*** INPUT FOR THIS TASK Section Begins ***

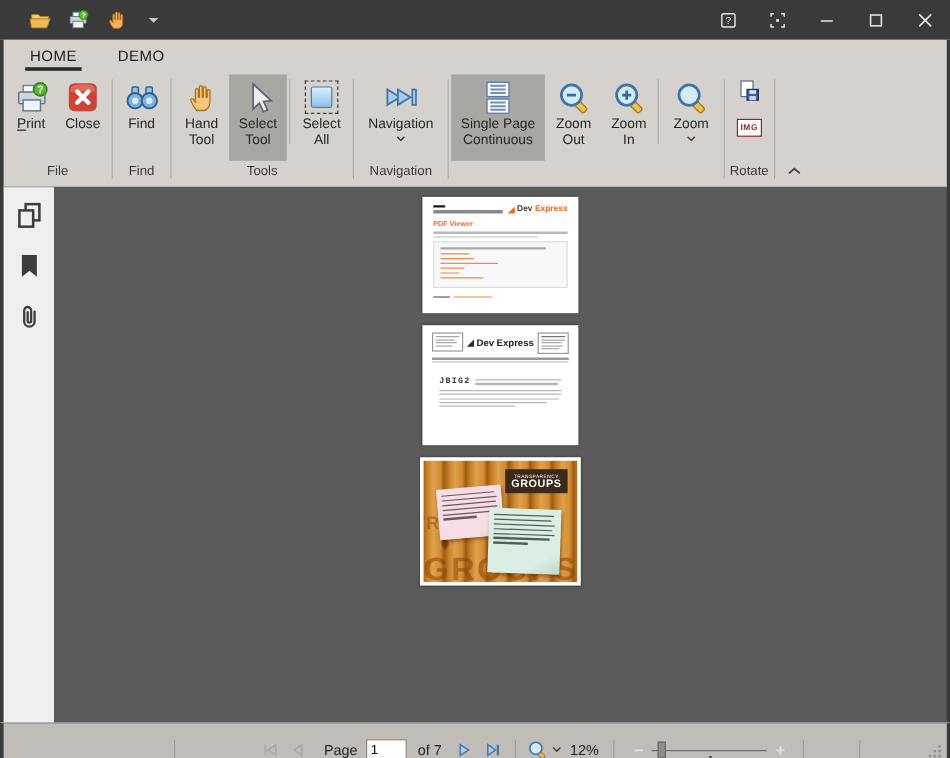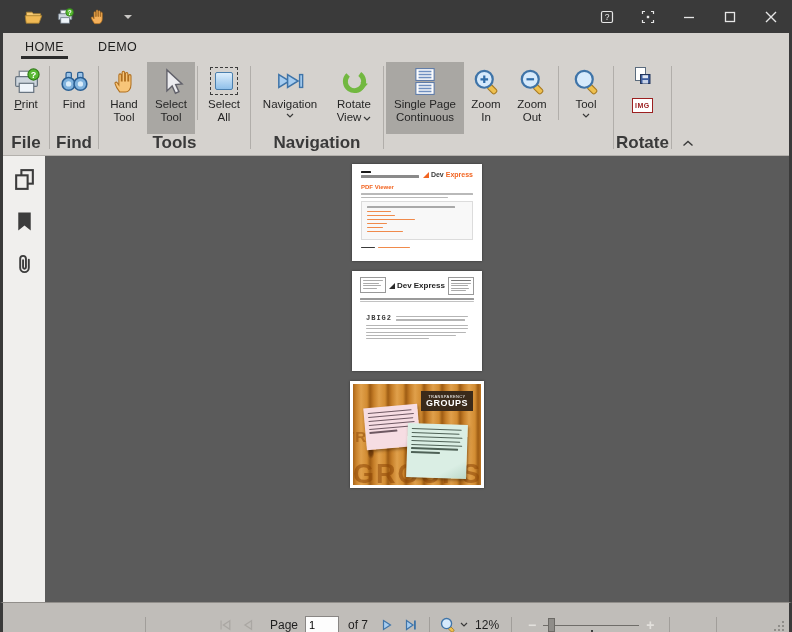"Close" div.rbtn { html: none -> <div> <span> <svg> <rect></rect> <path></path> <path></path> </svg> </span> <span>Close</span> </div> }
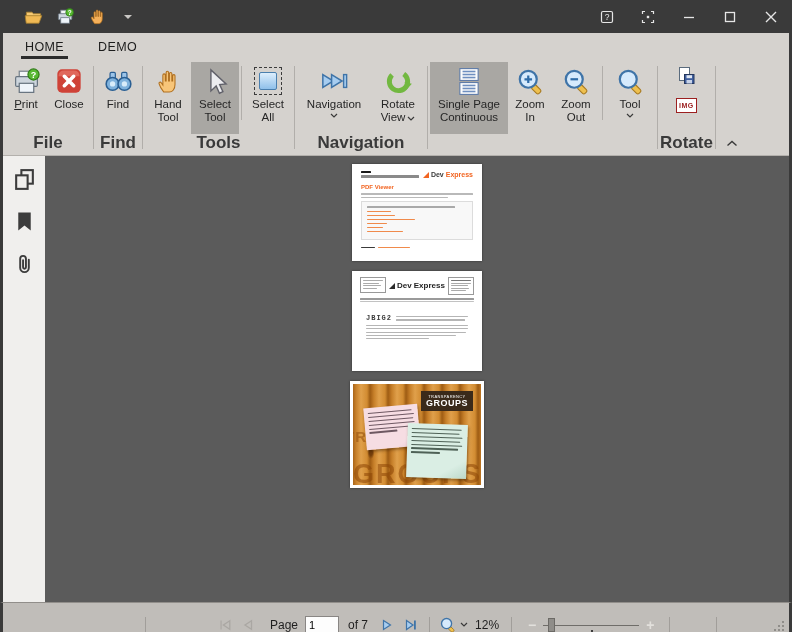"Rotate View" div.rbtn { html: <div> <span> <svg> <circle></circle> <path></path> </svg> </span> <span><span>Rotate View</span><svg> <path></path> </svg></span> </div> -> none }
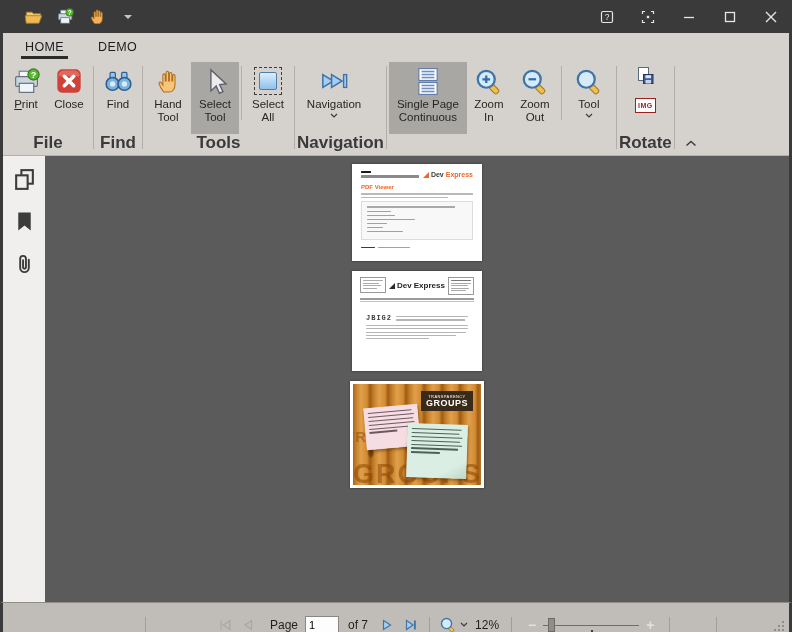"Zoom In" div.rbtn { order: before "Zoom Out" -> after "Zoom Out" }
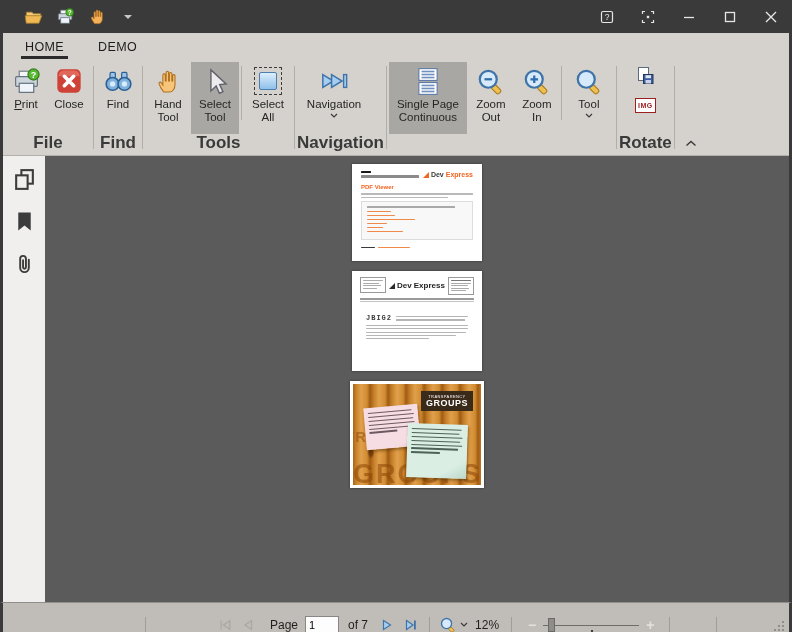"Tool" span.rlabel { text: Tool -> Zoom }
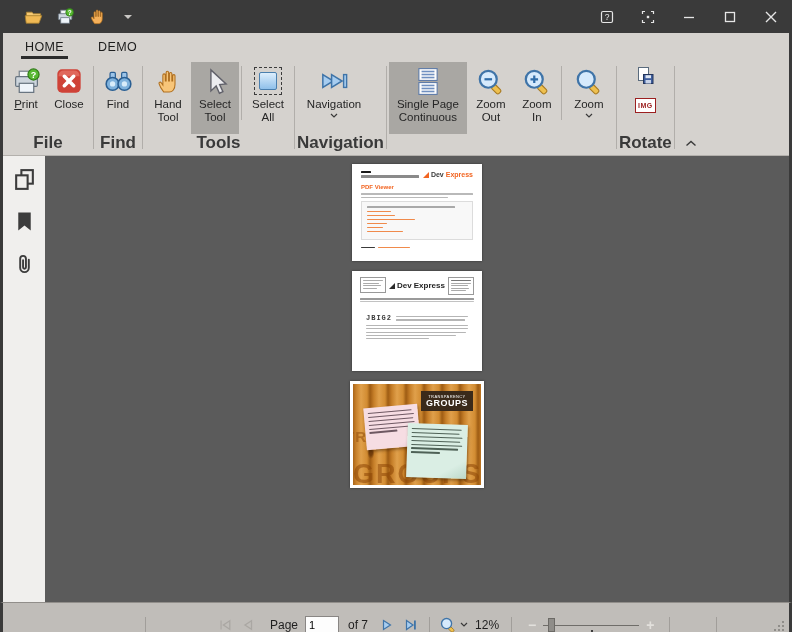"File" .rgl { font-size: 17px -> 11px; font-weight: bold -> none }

*** INPUT FOR THIS TASK Section Ends ***

*EXERCISE INSTRUCTIONS:* Write out the whole listing exactly, and drop the pictures.

*ANSWER TO THIS EXERCISE:*
"Close" div.rbtn { html: none -> <div> <span> <svg> <rect></rect> <path></path> <path></path> </svg> </span> <span>Close</span> </div> }
"Rotate View" div.rbtn { html: <div> <span> <svg> <circle></circle> <path></path> </svg> </span> <span><span>Rotate View</span><svg> <path></path> </svg></span> </div> -> none }
"Zoom In" div.rbtn { order: before "Zoom Out" -> after "Zoom Out" }
"Tool" span.rlabel { text: Tool -> Zoom }
"File" .rgl { font-size: 17px -> 11px; font-weight: bold -> none }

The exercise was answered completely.